Additionally, there is support from world class academic institutions which are proactively seeking collaboration with each other as well as industrial partners.
This position is truly game changing as the combined experience and expertise of the northern universities, linked to the commercial acumen of industrial sponsors, has the potential to bridge the gap that the UK has long suffered; the gap between research & development excellence and the commercialisation of innovation and discoveries on UK soil.

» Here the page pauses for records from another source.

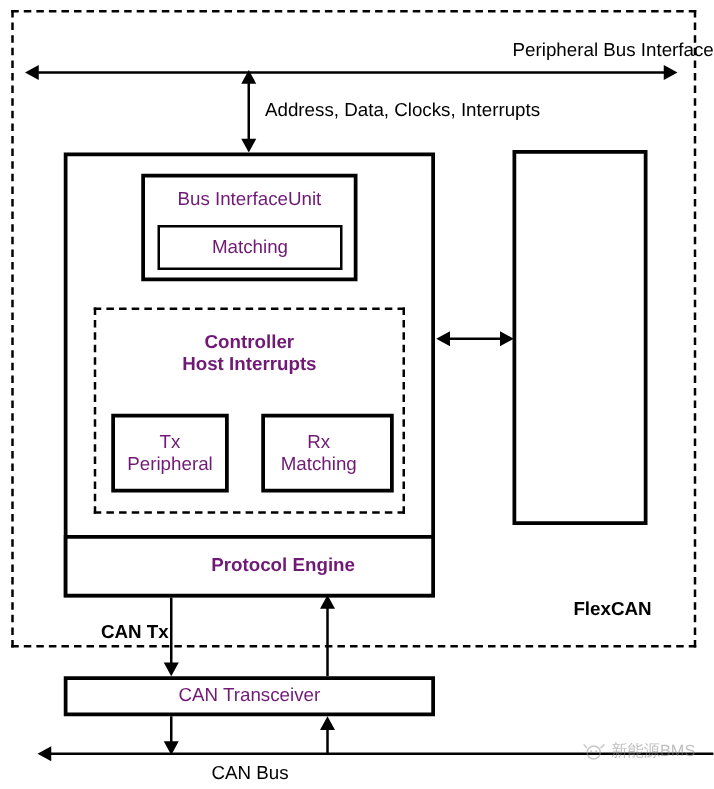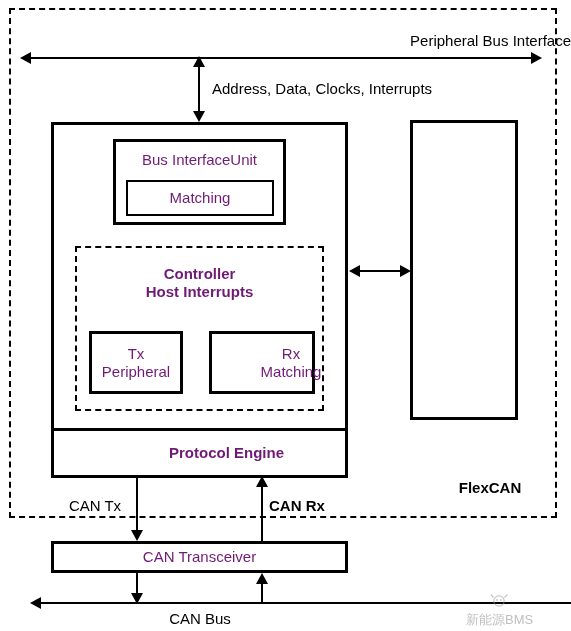"Rx" div.boxtext { padding-left: 36px -> none }
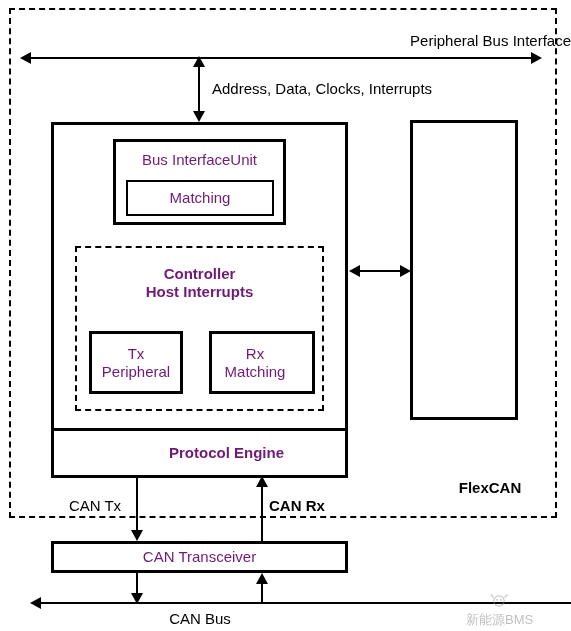"CAN Tx" div.lbl { font-weight: normal -> bold; text-align: center -> right }
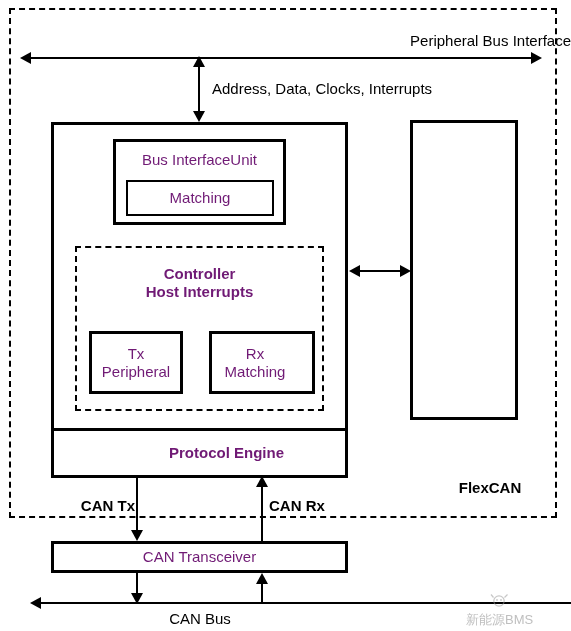"CAN Rx" div.lbl { html: <div>CAN Rx</div> -> none }
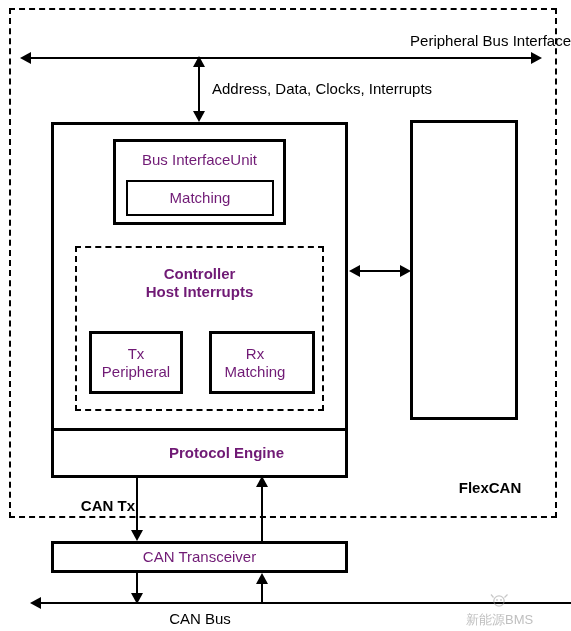"新能源BMS" #watermark { flex-direction: column -> none }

PwC has first-hand experience working with NHSA, an entity looking to harness the talent in the North and foster growth of new life science ventures and bring new innovative companies to the region. The NHSA has been created to drive the life and health sciences agenda for the North.
Following the launch of the NHSA in 2013, a PwC team worked with its CEO, Dr Hakim Yadi, to bring together the top research intensive universities of the North (the N8) along with the research intensive NHS Trusts and AHSNs to develop a shared vision for a combined and collaborative Northern offer.
Following this, PwC further supported the NHSA to secure funding through development and challenge of their business case for Health North. The NHSA was successful in securing £20m of this funding and has already had a tremendous impact on Health and Life Sciences ecosystem in the North through the Health North initiative. Overall, research funding in the North is now the third largest in the UK; thanks in part to the efforts of the NHSA.
Dr Hakim Yadi, CEO of the NHSA said: “The PwC team brought a depth of industry knowledge alongside an acute understanding of the wider UK & Global Life Sciences landscape to work with our leading clinicians and academics to develop a coherent Life Sciences strategy.
“Additionally, the approach taken by the PwC team helped bring all the stakeholders along the journey so that we were set up to begin executing on the strategy straight away.”
Though the ingredients are there and success is being enjoyed, the UK remains a complex and often bureaucratic environment to work in. Some approaches have been developed to cut through the red tape, for example, Birmingham’s Trial Acceleration Programme (TAP) has been driving efficiency and innovation through networked trial programmes. But these are often isolated events and not easily replicated by others.
Our view is that a whole system approach is required to maximise the potential of UK life sciences – linking the regulators, the payers, the innovators, the NHS and even the patient together to achieve common goals of improving outcomes for patients whilst generating wealth for our economy.
Karen Finlayson, PwC partner, who leads our Health sector practice across the North, added: “This is truly an exciting time for the life sciences in the UK and we see the North as having a significant part to play, given the world class innovation and research capabilities in the region.
“Bringing clients together and helping them to navigate and solve complex issues is what PwC do best. We will continue to work with the key stakeholders within the local health economy to bring our insights and expertise to help realise the full potential of life sciences in the UK.”